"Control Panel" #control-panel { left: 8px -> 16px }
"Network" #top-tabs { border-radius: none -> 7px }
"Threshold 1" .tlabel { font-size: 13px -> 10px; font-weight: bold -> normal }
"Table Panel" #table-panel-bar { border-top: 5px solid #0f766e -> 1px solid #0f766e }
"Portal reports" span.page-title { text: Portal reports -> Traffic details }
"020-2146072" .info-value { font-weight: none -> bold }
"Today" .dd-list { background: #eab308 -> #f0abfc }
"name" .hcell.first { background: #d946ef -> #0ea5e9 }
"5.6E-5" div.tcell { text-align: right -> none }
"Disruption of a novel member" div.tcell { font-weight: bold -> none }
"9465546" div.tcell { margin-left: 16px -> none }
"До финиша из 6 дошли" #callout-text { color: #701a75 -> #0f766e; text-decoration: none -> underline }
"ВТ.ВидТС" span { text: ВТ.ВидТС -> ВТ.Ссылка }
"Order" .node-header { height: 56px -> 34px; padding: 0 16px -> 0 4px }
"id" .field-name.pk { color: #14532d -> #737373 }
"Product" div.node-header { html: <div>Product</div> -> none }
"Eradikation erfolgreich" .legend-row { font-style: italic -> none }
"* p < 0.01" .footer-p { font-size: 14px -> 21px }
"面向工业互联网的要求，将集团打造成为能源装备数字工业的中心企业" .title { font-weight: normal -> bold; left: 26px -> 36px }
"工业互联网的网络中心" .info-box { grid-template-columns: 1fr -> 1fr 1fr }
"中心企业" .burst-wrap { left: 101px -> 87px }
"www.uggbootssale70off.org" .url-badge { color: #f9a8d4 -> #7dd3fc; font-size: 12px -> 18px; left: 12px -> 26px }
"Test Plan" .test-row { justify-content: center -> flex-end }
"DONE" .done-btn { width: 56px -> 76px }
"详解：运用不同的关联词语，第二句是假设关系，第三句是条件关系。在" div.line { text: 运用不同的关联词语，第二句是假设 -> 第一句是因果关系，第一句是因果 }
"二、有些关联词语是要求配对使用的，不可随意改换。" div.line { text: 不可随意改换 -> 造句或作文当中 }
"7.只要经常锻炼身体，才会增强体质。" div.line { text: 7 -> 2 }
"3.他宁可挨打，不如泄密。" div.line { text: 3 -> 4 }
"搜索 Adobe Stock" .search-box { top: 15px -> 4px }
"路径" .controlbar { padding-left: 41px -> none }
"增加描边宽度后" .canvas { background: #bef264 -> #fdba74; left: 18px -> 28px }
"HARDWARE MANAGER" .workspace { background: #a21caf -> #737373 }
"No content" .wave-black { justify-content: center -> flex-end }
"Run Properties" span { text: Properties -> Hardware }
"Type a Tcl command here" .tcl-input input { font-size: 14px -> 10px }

* * * * * * *

Problem to solve
The expected output is the exact run of lines from the line with "top: 15px ->" through the last line of the material above.

Answer box
"搜索 Adobe Stock" .search-box { top: 15px -> 4px }
"路径" .controlbar { padding-left: 41px -> none }
"增加描边宽度后" .canvas { background: #bef264 -> #fdba74; left: 18px -> 28px }
"HARDWARE MANAGER" .workspace { background: #a21caf -> #737373 }
"No content" .wave-black { justify-content: center -> flex-end }
"Run Properties" span { text: Properties -> Hardware }
"Type a Tcl command here" .tcl-input input { font-size: 14px -> 10px }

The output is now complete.